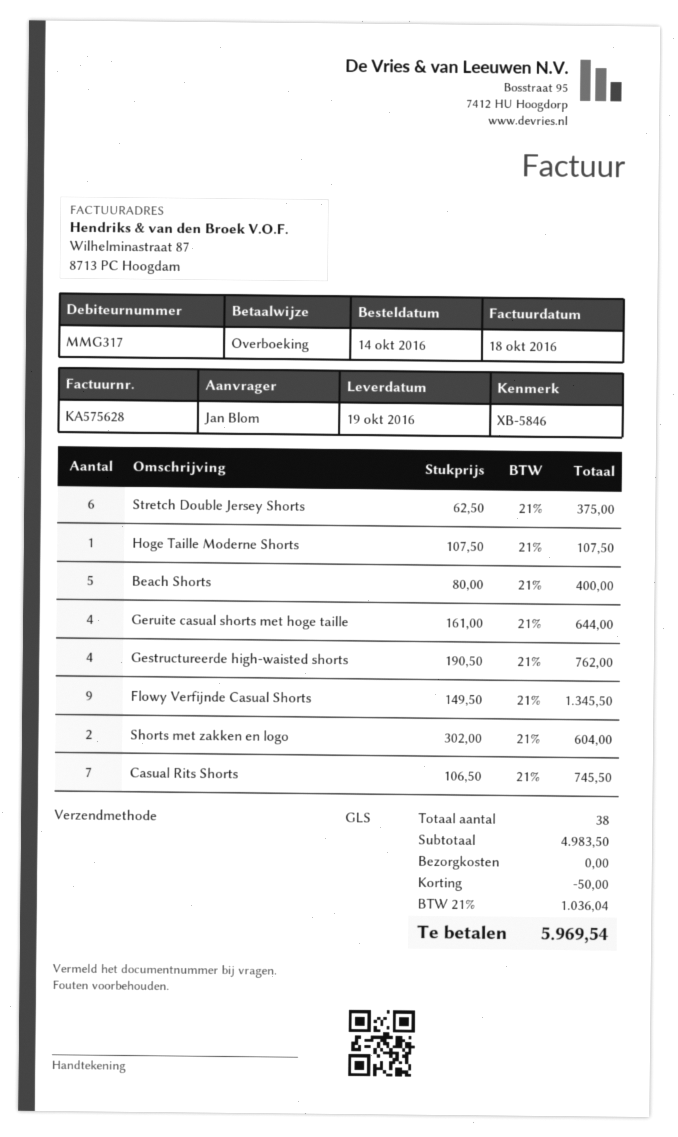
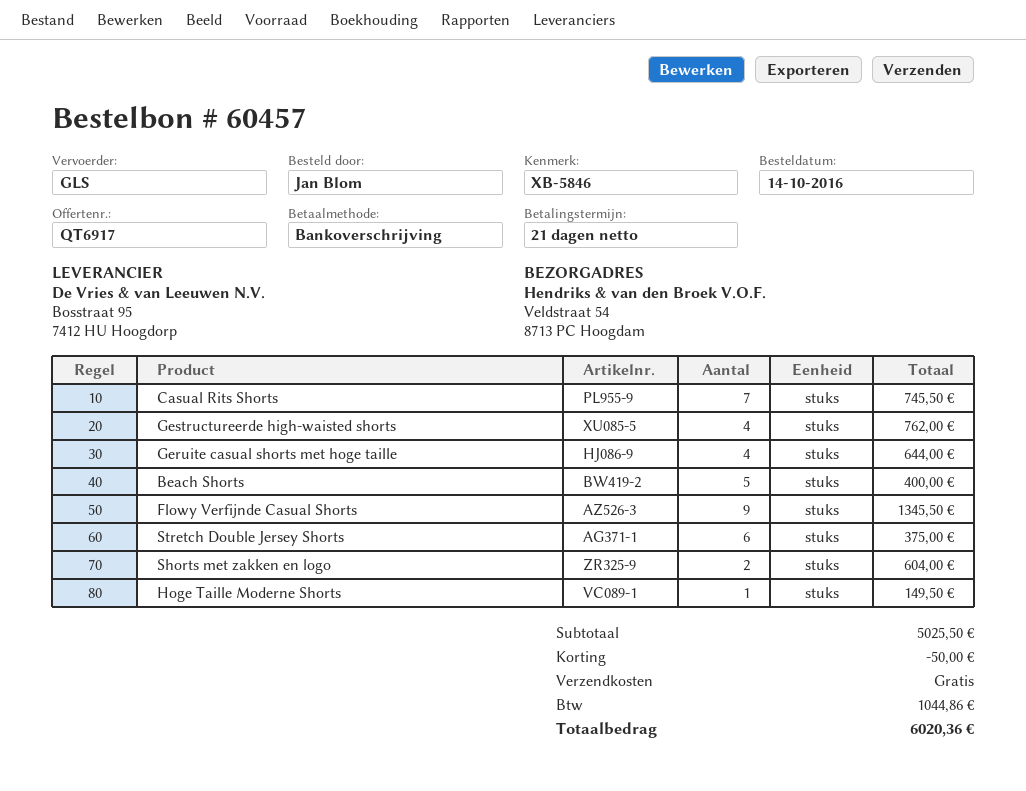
Hoge Taille Moderne Shorts: 1 for 107.50 -> 1 for 149.50
subtotal: 4983.50 -> 5025.50
tax: 1036.04 -> 1044.86
total: 5969.54 -> 6020.36

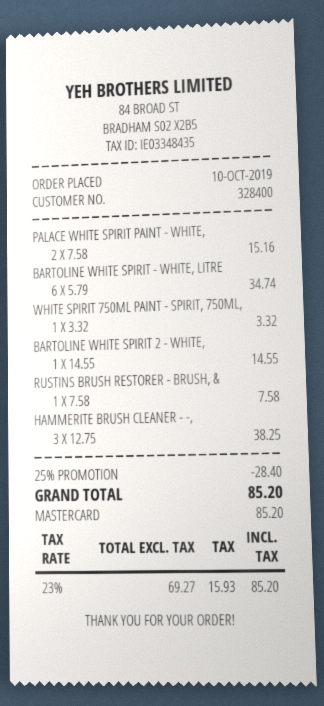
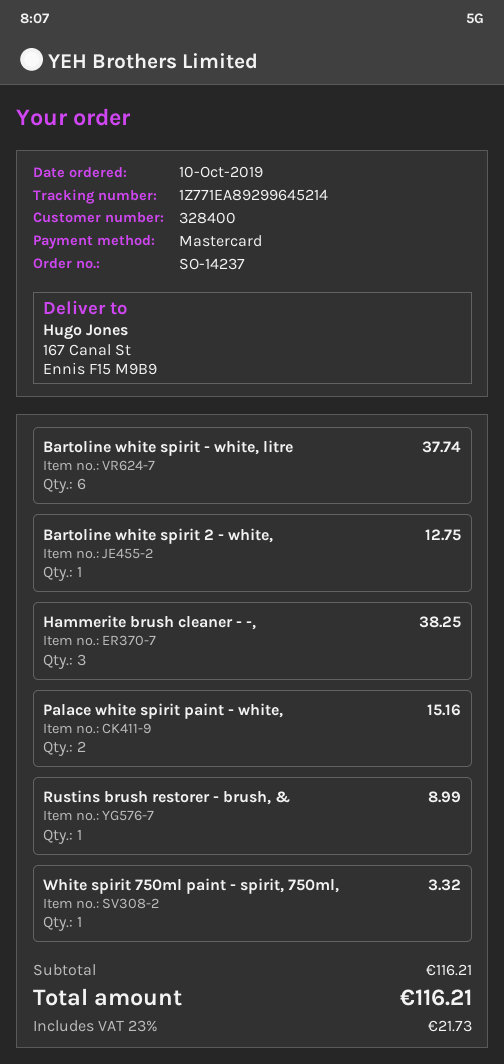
BARTOLINE WHITE SPIRIT - WHITE, LITRE: 6 for 34.74 -> 6 for 37.74
BARTOLINE WHITE SPIRIT 2 - WHITE,: 1 for 14.55 -> 1 for 12.75
RUSTINS BRUSH RESTORER - BRUSH, &: 1 for 7.58 -> 1 for 8.99
discount: 25% = 28.40 -> none
tax: 23% = 15.93 -> 23% = 21.73
total: 85.20 -> 116.21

+ + + + +

> [EXERCISE BRIEF]:
Copy each line from the data above that includes "SPIRIT".

> [OUTPUT]:
BARTOLINE WHITE SPIRIT - WHITE, LITRE: 6 for 34.74 -> 6 for 37.74
BARTOLINE WHITE SPIRIT 2 - WHITE,: 1 for 14.55 -> 1 for 12.75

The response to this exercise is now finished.